→ **Information**
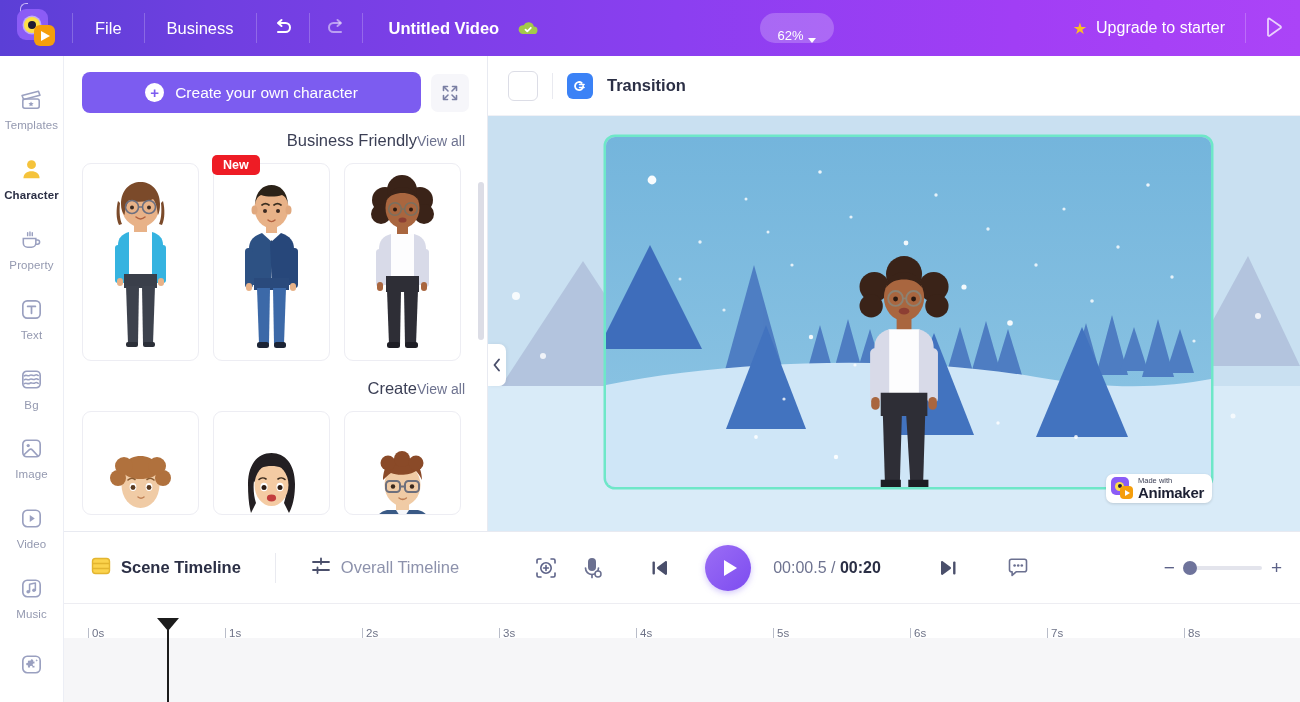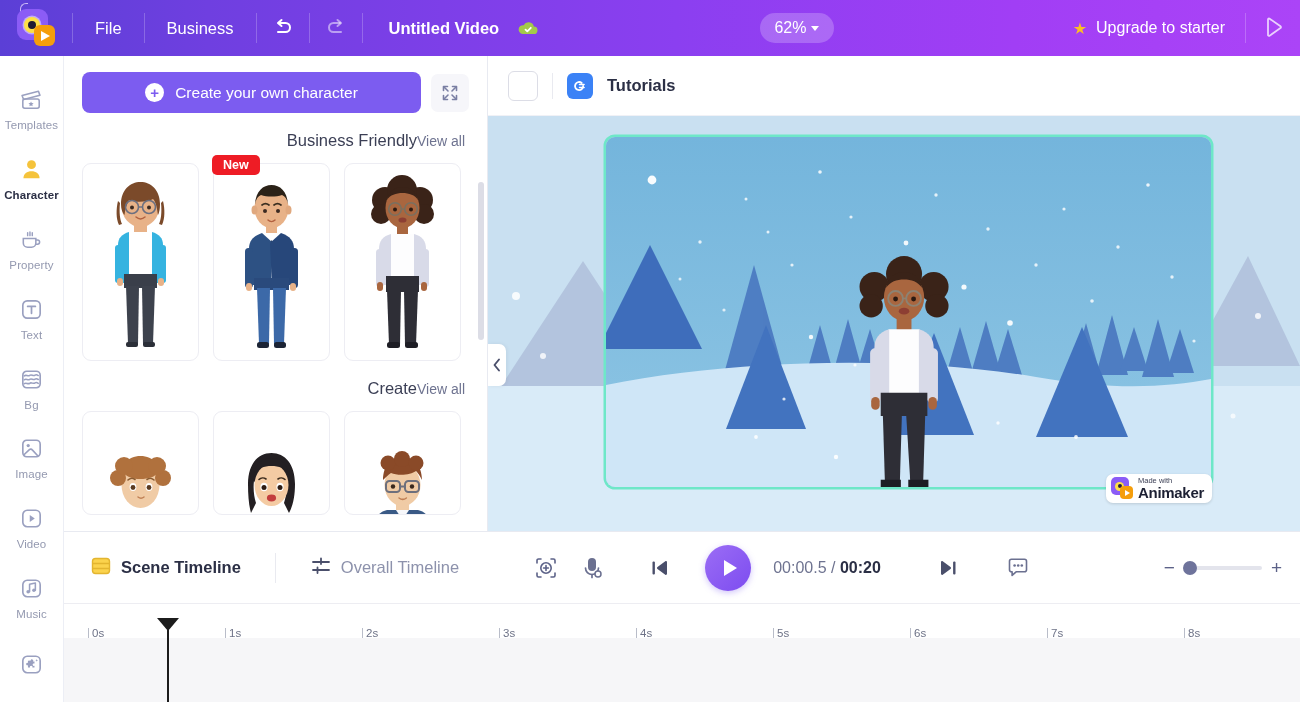--- a/index.html
+++ b/index.html
@@ -69,22 +69,22 @@
   }
   .cloud-ok {
     display: flex; align-items: center; justify-content: center;
     width: 26px; height: 26px;
   }
 
   .zoom-pill {
     margin-left: auto; margin-right: auto;
     background: rgba(255,255,255,0.22);
     border-radius: 16px; height: 30px; min-width: 74px;
-    display: flex; align-items: center; justify-content: center; gap: 5px;
-    color: #fff; font-size: 16px; cursor: pointer; padding: 0 13px;
+    display: flex; align-items: flex-end; justify-content: center; gap: 5px;
+    color: #fff; font-size: 13px; cursor: pointer; padding: 0 13px;
   }
   .caret-dn {
     width: 0; height: 0; border-left: 4px solid transparent; border-right: 4px solid transparent;
     border-top: 5px solid #fff;
   }
 
   .upgrade {
     color: #fff; font-size: 16px; display: flex; align-items: center; gap: 9px;
     padding: 0 20px; height: 56px; cursor: pointer; white-space: nowrap;
   }
@@ -592,21 +592,21 @@
 
   <div class="stage-head">
     <div class="trans-check"></div>
     <div class="thin-sep"></div>
     <div class="trans-icon">
       <svg width="18" height="18" viewBox="0 0 20 20" fill="none">
         <path d="M13.5 10a4.5 4.5 0 1 1-1.6-3.4" stroke="#fff" stroke-width="2" fill="none" stroke-linecap="round"></path>
         <path d="M9.5 8.3h5M9.5 11.6h5" stroke="#fff" stroke-width="1.8" stroke-linecap="round"></path>
       </svg>
     </div>
-    <div class="trans-label">Tutorials</div>
+    <div class="trans-label">Transition</div>
   </div>
 
   <div class="stage">
     <svg class="stage-bg" width="812" height="415" viewBox="0 0 812 415" preserveAspectRatio="none">
       <rect width="812" height="415" fill="#c9e0f1"></rect>
       <path d="M0 290 L95 145 L190 290 Z" fill="#b3c4de"></path>
       <path d="M700 250 L760 140 L812 250 Z" fill="#b3c4de"></path>
       <path d="M0 270h812v145H0z" fill="#d9ebf8"></path>
       <circle cx="28" cy="180" r="4" fill="#fff" opacity=".85"></circle>
       <circle cx="55" cy="240" r="3" fill="#fff" opacity=".8"></circle>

→ **Aim of the task**
Among the lines of the listing, count those holding the string "stage" and reply with the count only.

→ **Exercise answer**
3